### PROBLEM TO SOLVE
Transcribe the data that follows without changing a word, and omit the pictures.

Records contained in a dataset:
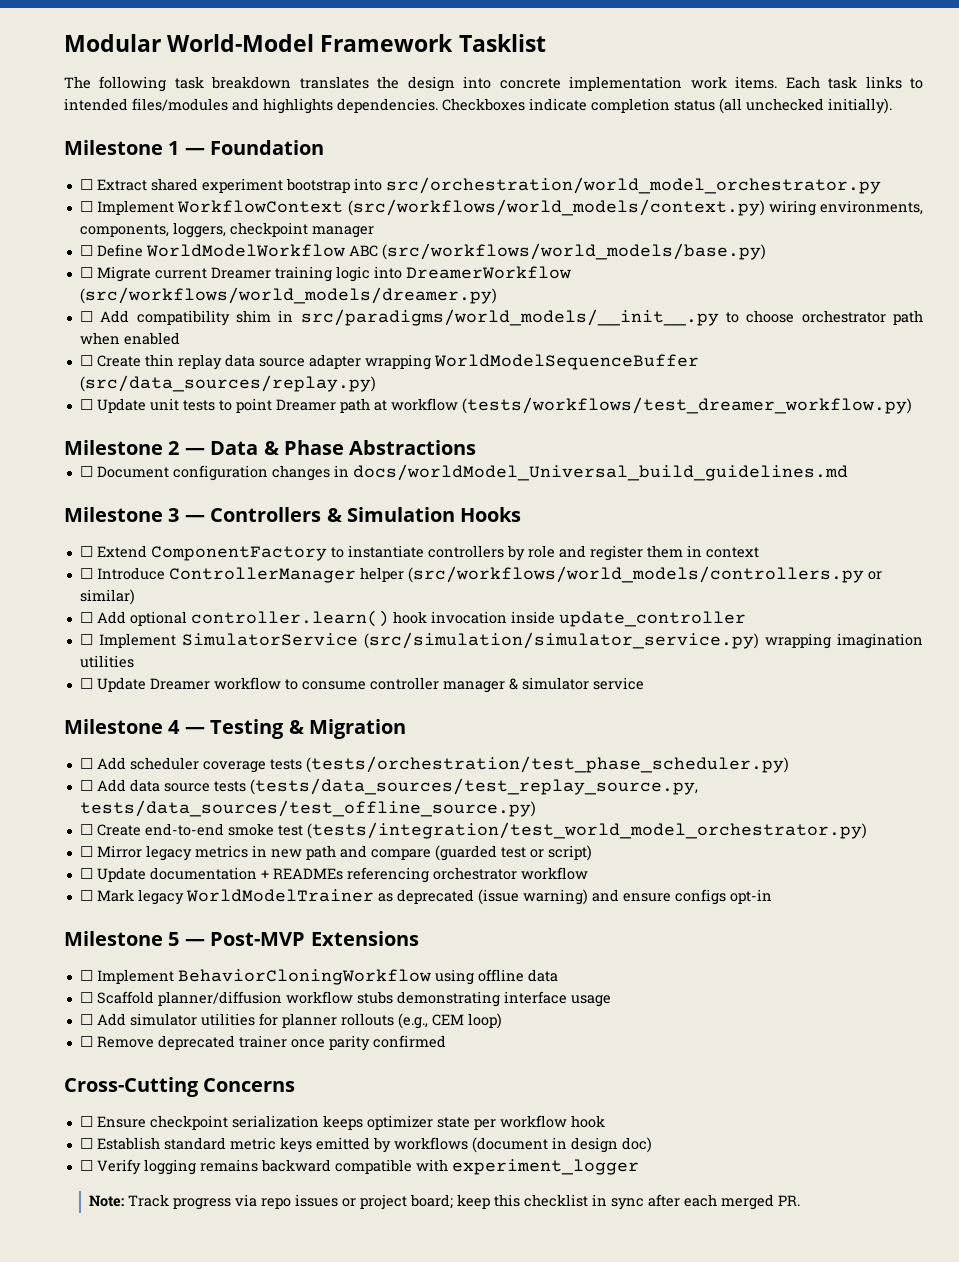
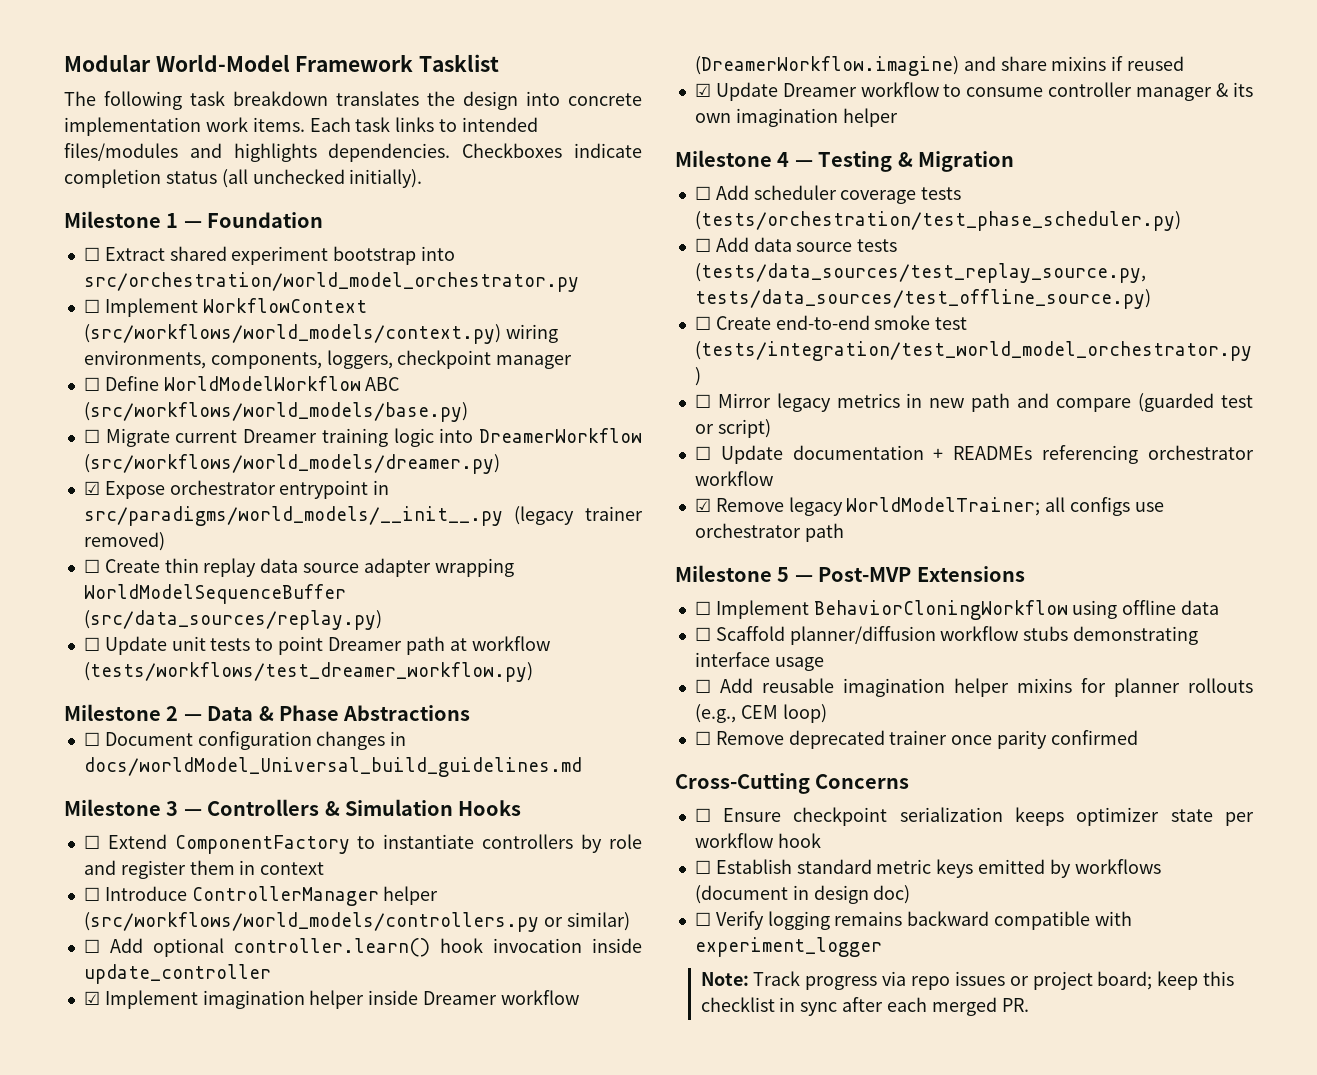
- ☐ Add compatibility shim in src/paradigms/world_models/__init__.py to choose orchestrator path when enabled
+ ☑ Expose orchestrator entrypoint in src/paradigms/world_models/__init__.py (legacy trainer removed)
- ☐ Implement SimulatorService (src/simulation/simulator_service.py) wrapping imagination utilities
- ☐ Update Dreamer workflow to consume controller manager & simulator service
+ ☑ Implement imagination helper inside Dreamer workflow (DreamerWorkflow.imagine) and share mixins if reused
+ ☑ Update Dreamer workflow to consume controller manager & its own imagination helper
- ☐ Mark legacy WorldModelTrainer as deprecated (issue warning) and ensure configs opt-in
+ ☑ Remove legacy WorldModelTrainer; all configs use orchestrator path
- ☐ Add simulator utilities for planner rollouts (e.g., CEM loop)
+ ☐ Add reusable imagination helper mixins for planner rollouts (e.g., CEM loop)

### WRITTEN RESPONSE
- ☐ Add compatibility shim in src/paradigms/world_models/__init__.py to choose orchestrator path when enabled
+ ☑ Expose orchestrator entrypoint in src/paradigms/world_models/__init__.py (legacy trainer removed)
- ☐ Implement SimulatorService (src/simulation/simulator_service.py) wrapping imagination utilities
- ☐ Update Dreamer workflow to consume controller manager & simulator service
+ ☑ Implement imagination helper inside Dreamer workflow (DreamerWorkflow.imagine) and share mixins if reused
+ ☑ Update Dreamer workflow to consume controller manager & its own imagination helper
- ☐ Mark legacy WorldModelTrainer as deprecated (issue warning) and ensure configs opt-in
+ ☑ Remove legacy WorldModelTrainer; all configs use orchestrator path
- ☐ Add simulator utilities for planner rollouts (e.g., CEM loop)
+ ☐ Add reusable imagination helper mixins for planner rollouts (e.g., CEM loop)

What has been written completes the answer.